About this exercise: Beginning at the line that contains "docker compose down", reproduce the entries below exactly, ending with the line that contains "timeSliceについて... | 標準のアバウト画面を表示". Omit each picture.

(Content revision data)
--------------------------------

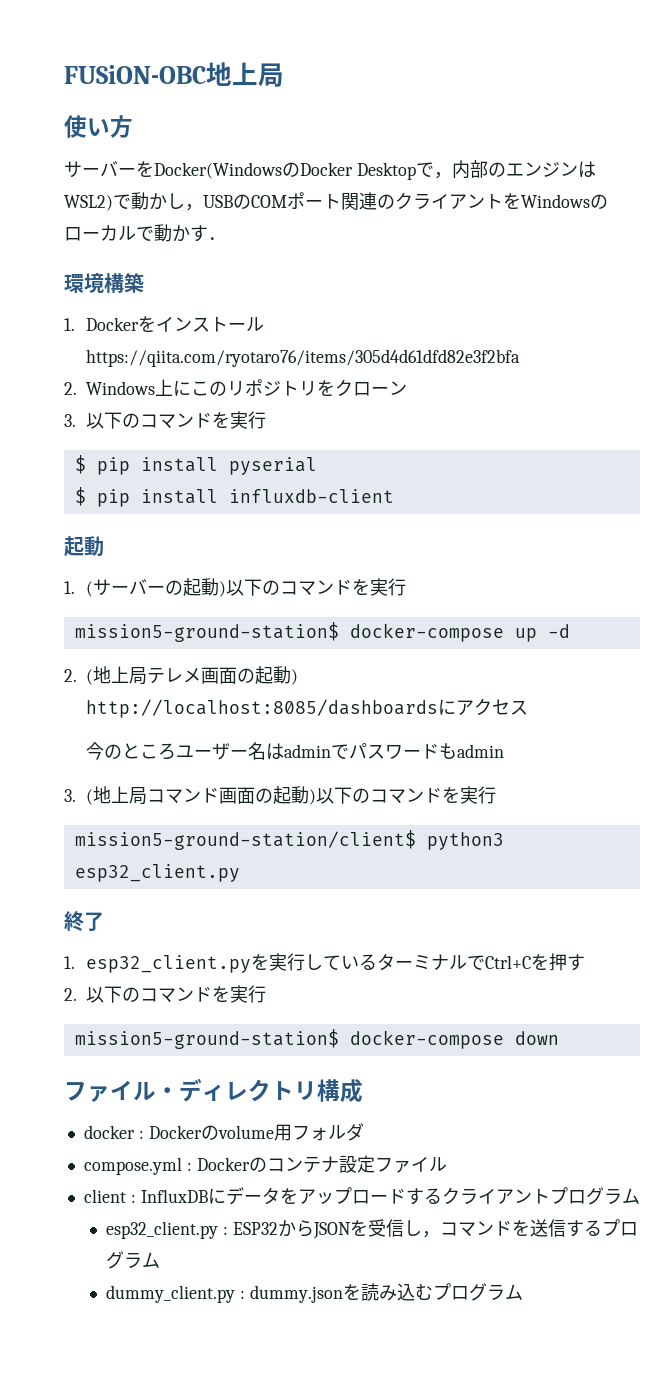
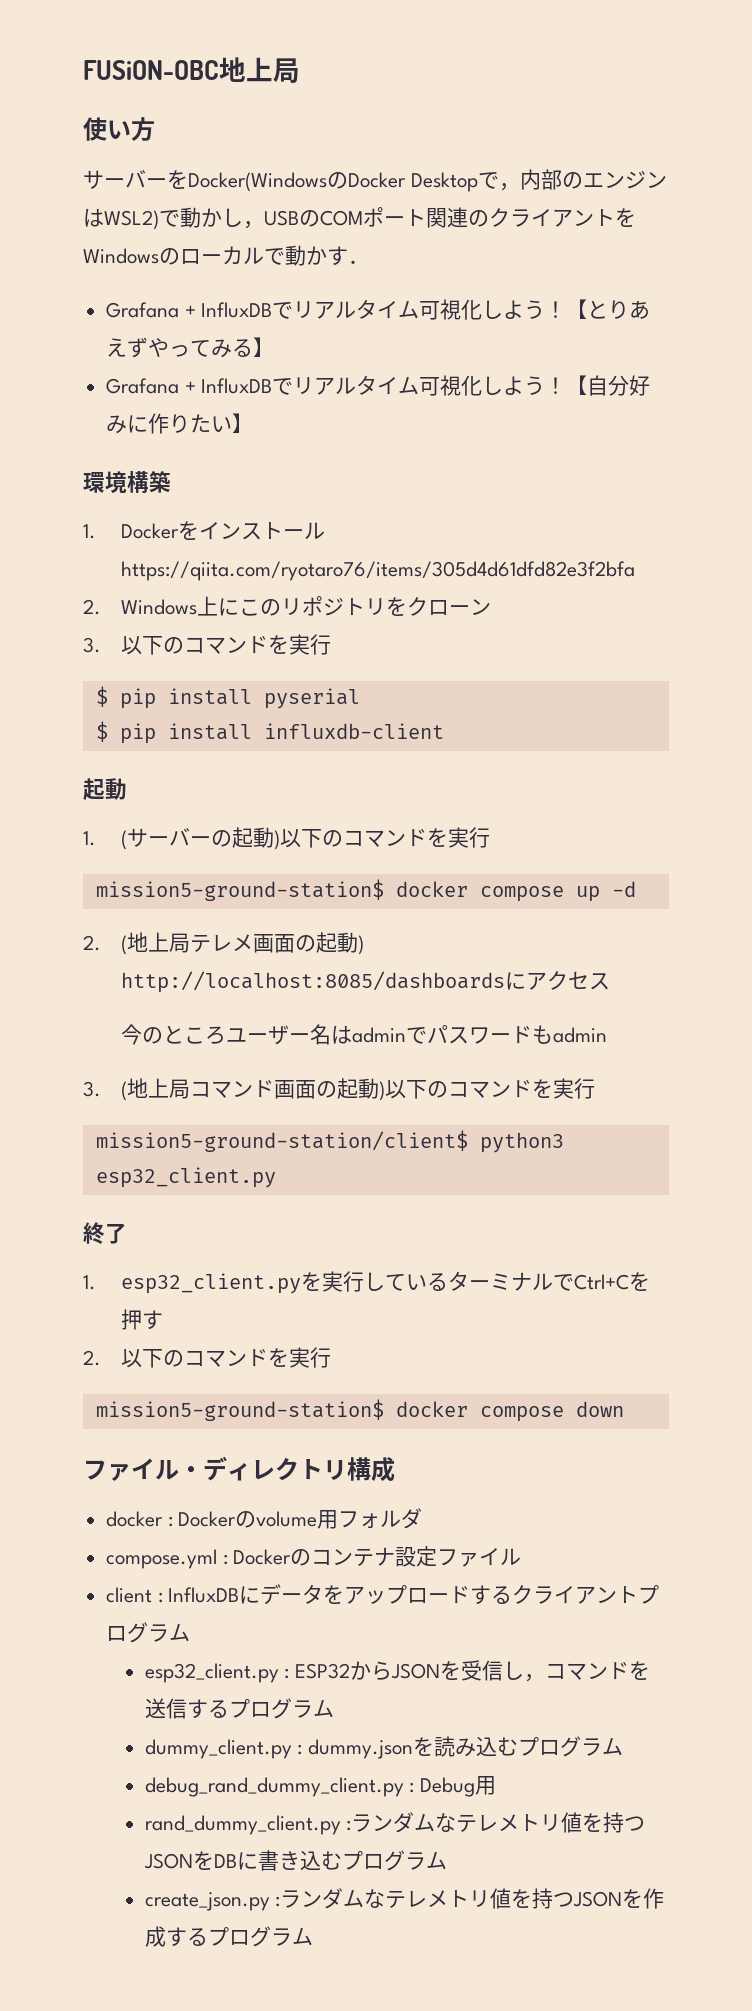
+ Grafana + InfluxDBでリアルタイム可視化しよう！【とりあえずやってみる】
+ Grafana + InfluxDBでリアルタイム可視化しよう！【自分好みに作りたい】
- mission5-ground-station$ docker-compose up -d
+ mission5-ground-station$ docker compose up -d
- mission5-ground-station$ docker-compose down
+ mission5-ground-station$ docker compose down
+ debug_rand_dummy_client.py : Debug用
+ rand_dummy_client.py :ランダムなテレメトリ値を持つJSONをDBに書き込むプログラム
+ create_json.py :ランダムなテレメトリ値を持つJSONを作成するプログラム

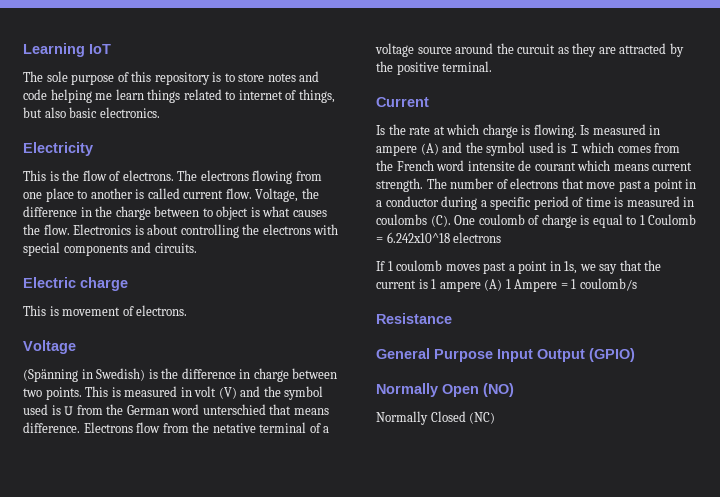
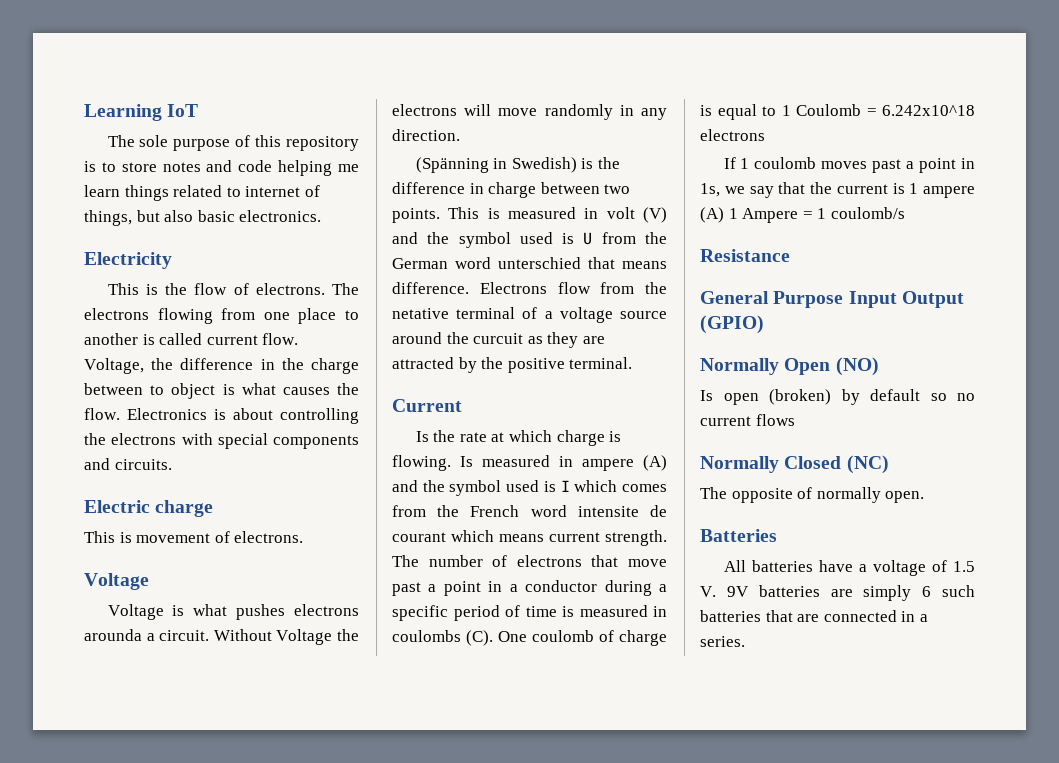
+ Voltage is what pushes electrons arounda a circuit. Without Voltage the electrons will move randomly in any direction.
+ Is open (broken) by default so no current flows
  Normally Closed (NC)
+ The opposite of normally open.
+ Batteries
+ All batteries have a voltage of 1.5 V. 9V batteries are simply 6 such batteries that are connected in a series.

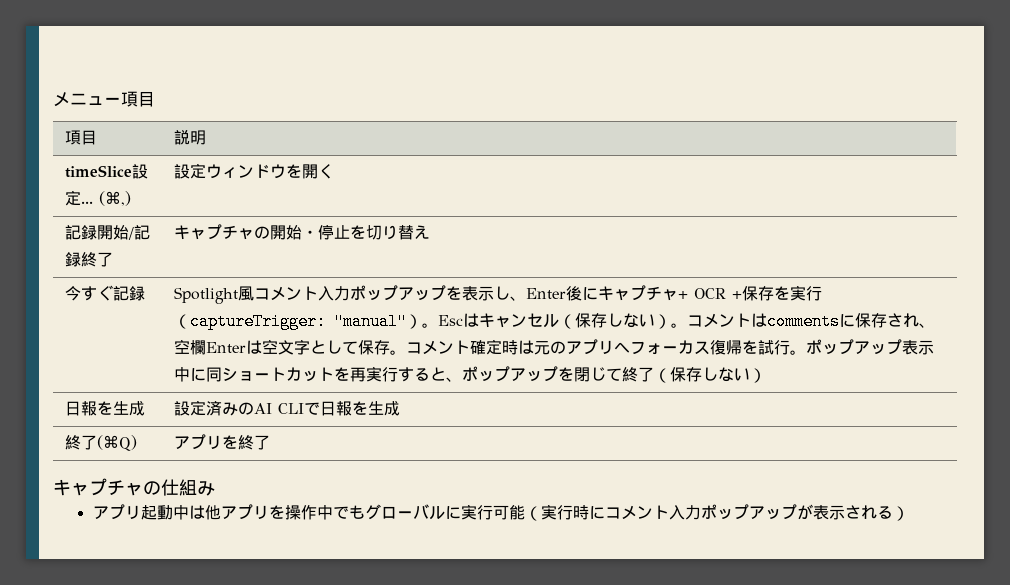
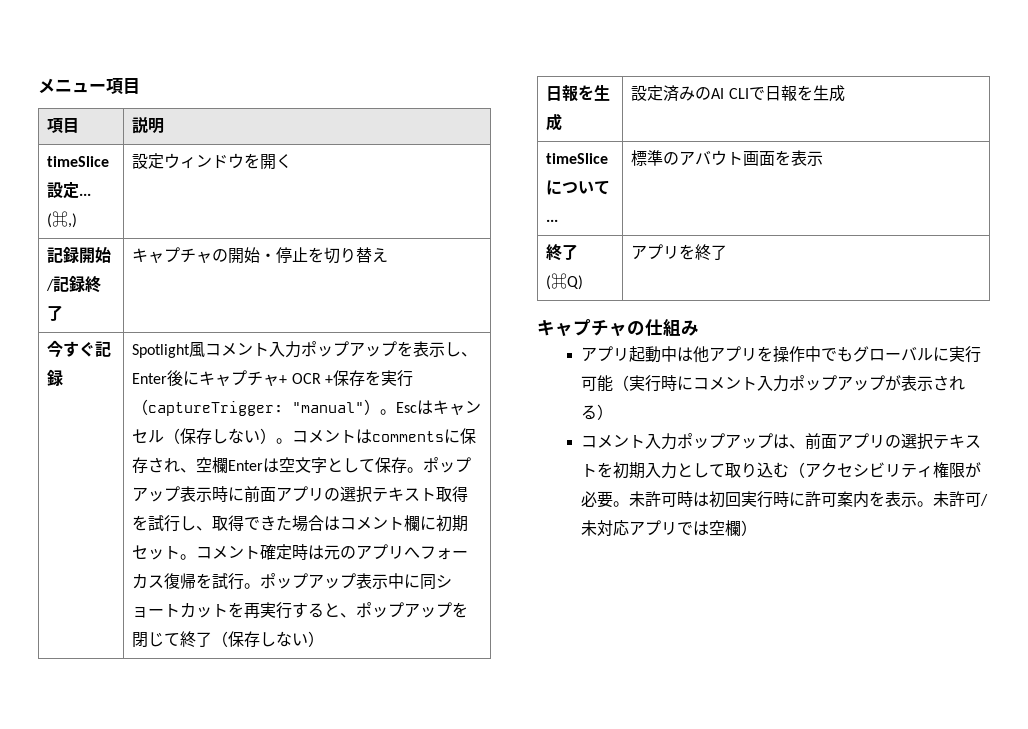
+ ポップアップ表示時に前面アプリの選択テキスト取得を試行し、取得できた場合はコメント欄に初期セット。
+ timeSliceについて... | 標準のアバウト画面を表示
+ コメント入力ポップアップは、前面アプリの選択テキストを初期入力として取り込む（アクセシビリティ権限が必要。未許可時は初回実行時に許可案内を表示。未許可/未対応アプリでは空欄）

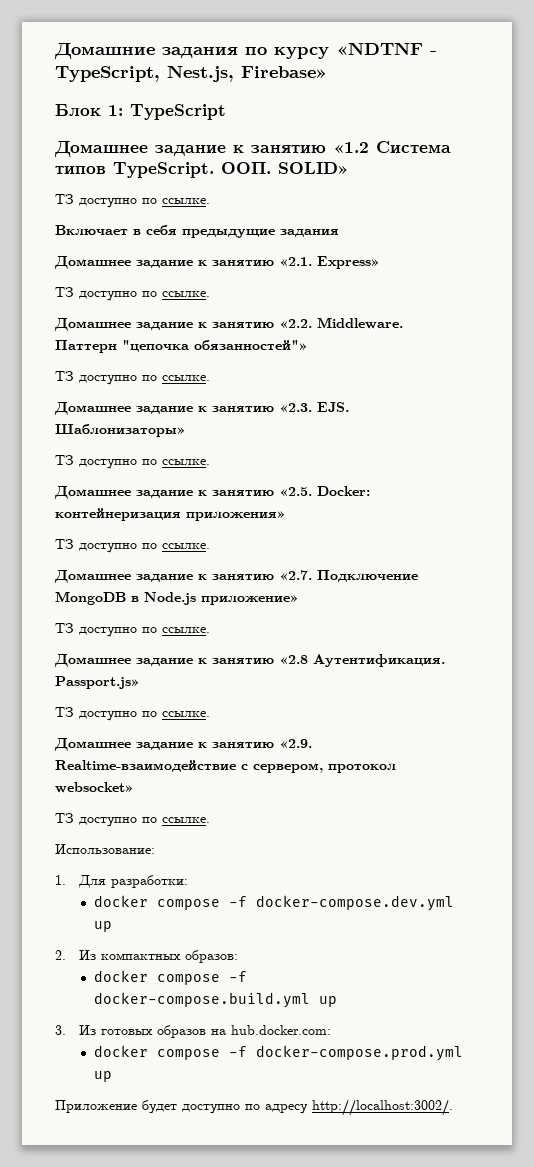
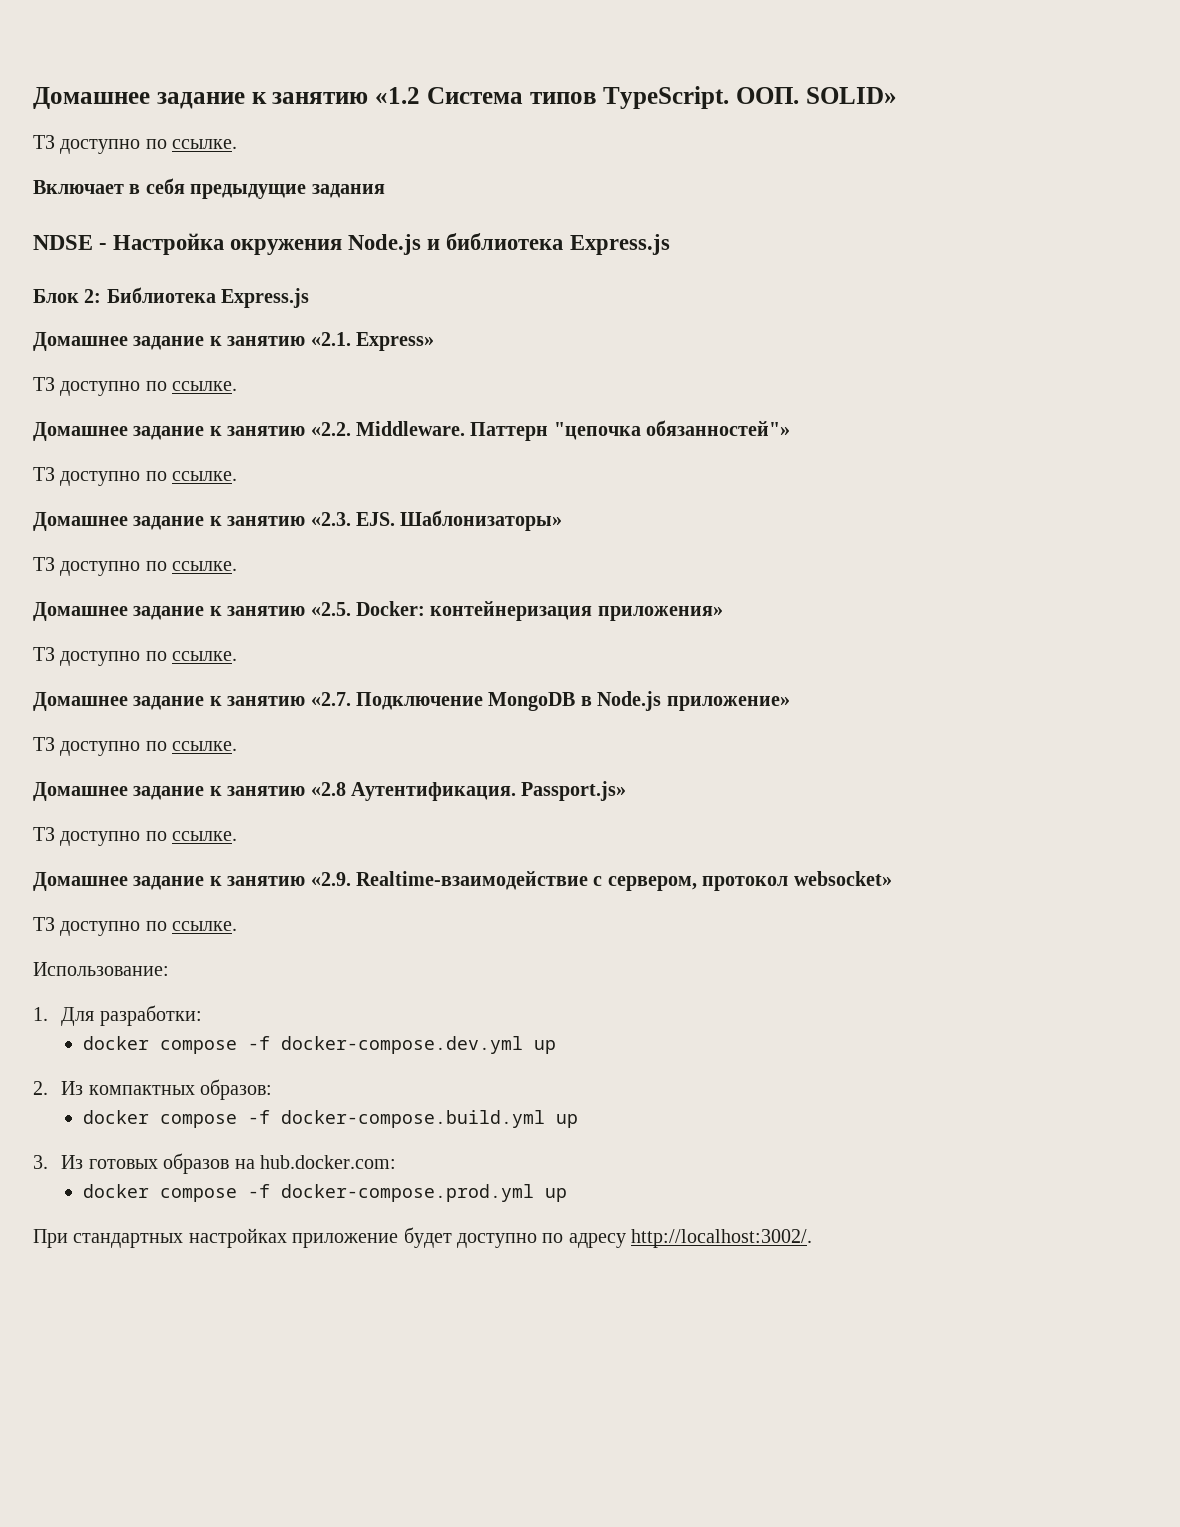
- Домашние задания по курсу «NDTNF - TypeScript, Nest.js, Firebase»
- Блок 1: TypeScript
+ NDSE - Настройка окружения Node.js и библиотека Express.js
+ Блок 2: Библиотека Express.js
- Приложение будет доступно по адресу http://localhost:3002/.
+ При стандартных настройках приложение будет доступно по адресу http://localhost:3002/.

--------------------------------

Result of the task:
+ mission5-ground-station$ docker compose down
+ debug_rand_dummy_client.py : Debug用
+ rand_dummy_client.py :ランダムなテレメトリ値を持つJSONをDBに書き込むプログラム
+ create_json.py :ランダムなテレメトリ値を持つJSONを作成するプログラム

+ Voltage is what pushes electrons arounda a circuit. Without Voltage the electrons will move randomly in any direction.
+ Is open (broken) by default so no current flows
  Normally Closed (NC)
+ The opposite of normally open.
+ Batteries
+ All batteries have a voltage of 1.5 V. 9V batteries are simply 6 such batteries that are connected in a series.

+ ポップアップ表示時に前面アプリの選択テキスト取得を試行し、取得できた場合はコメント欄に初期セット。
+ timeSliceについて... | 標準のアバウト画面を表示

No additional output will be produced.